Postby hlysnan » 2012-04-16, 8:32

I recorded myself speaking the first couple of lines of Genesis 22*, and I'd like some feedback.

The text:
"God wolde þa fandian Abrahames gehiersumnesse, and clipode his naman, and cwæð him þus to: 'Nim þinne ancennedan sunu Isaac, þe þu lufast, and far to þam lande Visionis hraðe, and geoffra hine þær uppan anre dune.' Abraham þa aras on þære ilcan nihte, and ferde mid twam cnapum to þam fierlenan lande, and Isaac samod, on assum ridende."

The recording:
http://vocaroo.com/i/s0SUa84wtZFc

Some questions:
-should fricatives at the start of a word, which follows a word that ends in a vowel, be voiced? For example, "wolde þa" has a <þ> between two vowels, but the vowels are in separate words.

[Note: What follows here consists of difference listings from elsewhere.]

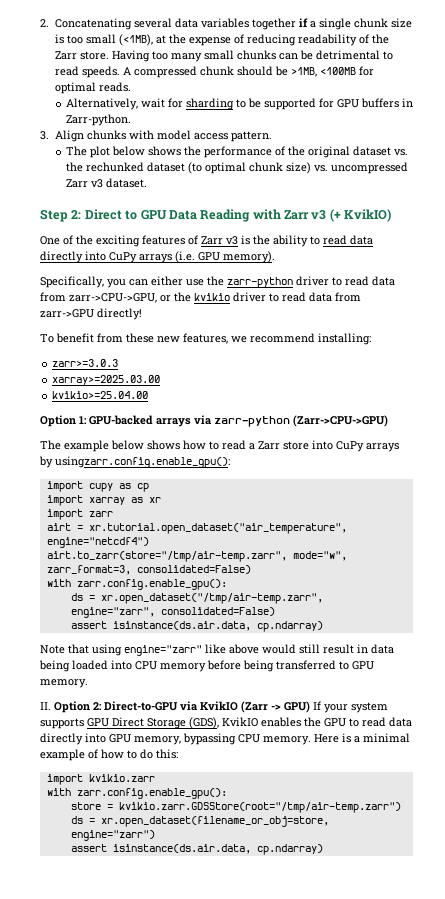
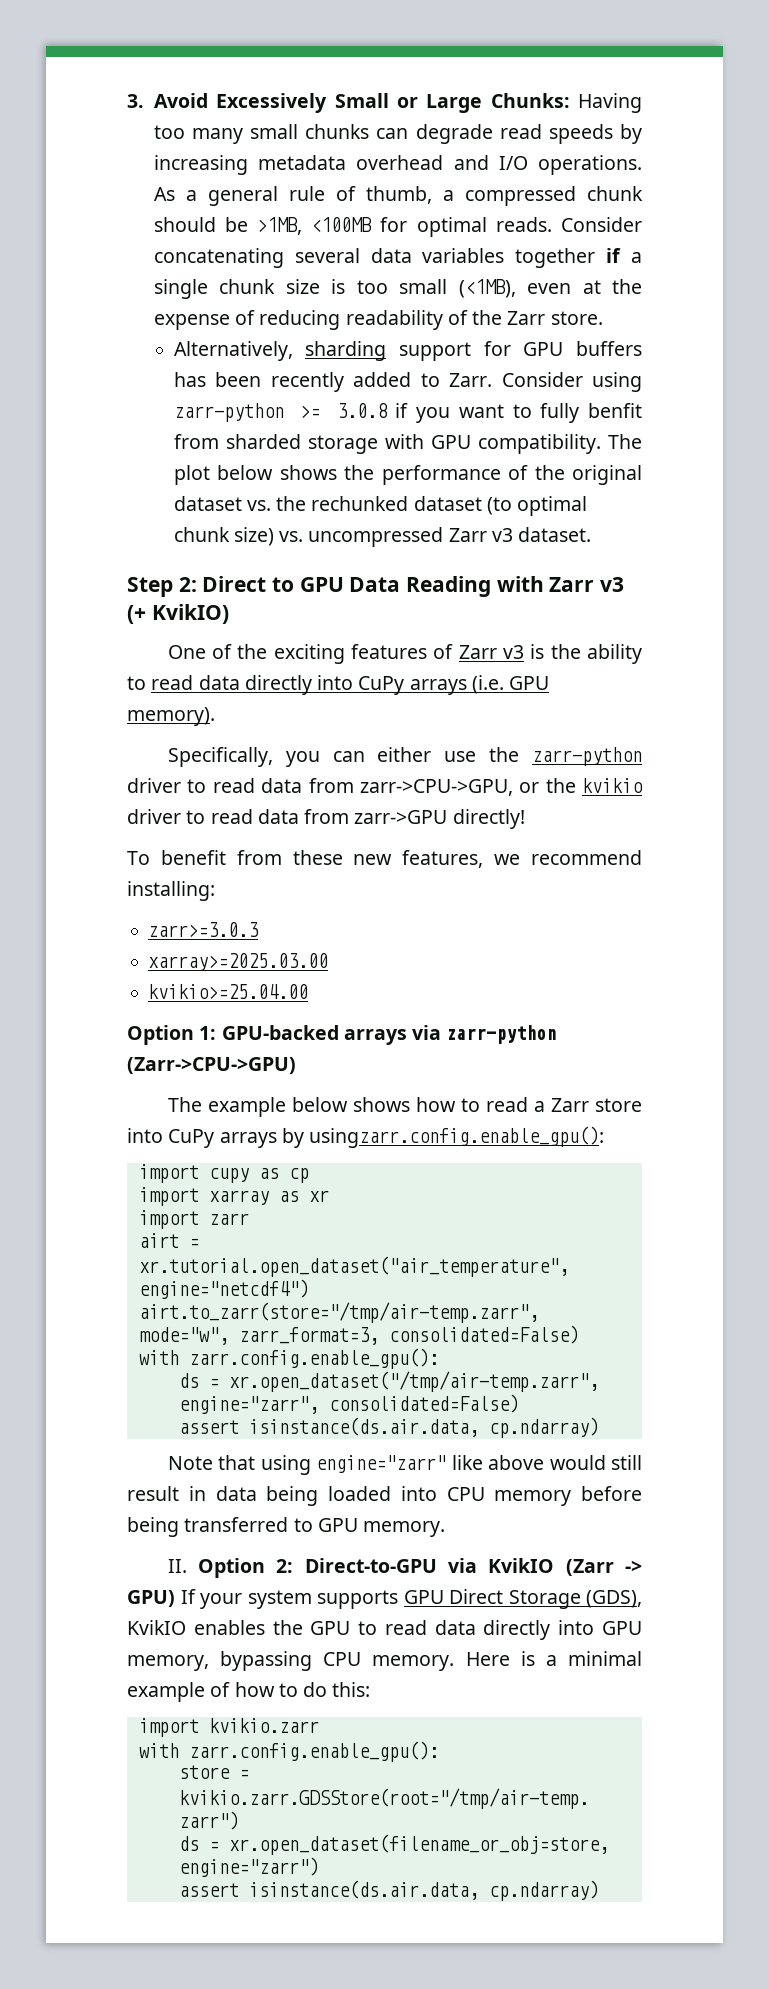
- 2. Concatenating several data variables together if a single chunk size is too small (<1MB), at the expense of reducing readability of the Zarr store. Having too many small chunks can be detrimental to read speeds. A compressed chunk should be >1MB, <100MB for optimal reads.
- Alternatively, wait for sharding to be supported for GPU buffers in Zarr-python.
- 3. Align chunks with model access pattern.
- The plot below shows the performance of the original dataset vs. the rechunked dataset (to optimal chunk size) vs. uncompressed Zarr v3 dataset.
+ 3. Avoid Excessively Small or Large Chunks: Having too many small chunks can degrade read speeds by increasing metadata overhead and I/O operations. As a general rule of thumb, a compressed chunk should be >1MB, <100MB for optimal reads. Consider concatenating several data variables together if a single chunk size is too small (<1MB), even at the expense of reducing readability of the Zarr store.
+ Alternatively, sharding support for GPU buffers has been recently added to Zarr. Consider using zarr-python >= 3.0.8 if you want to fully benfit from sharded storage with GPU compatibility. The plot below shows the performance of the original dataset vs. the rechunked dataset (to optimal chunk size) vs. uncompressed Zarr v3 dataset.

Should it be pronounced as /θ/ or /ð/?
-should the <c> in ancennedan be pronounced as /tʃ/ or /k/? It wasn't marked with a dot in the textbook, but it precedes a front vowel, so I didn't know what to do here.

Yes, I know that there isn't exactly a consensus on pronunciation, especially considering it hasn't been spoken as a living language for almost a thousand years, but I'd like to know your** thoughts anyway.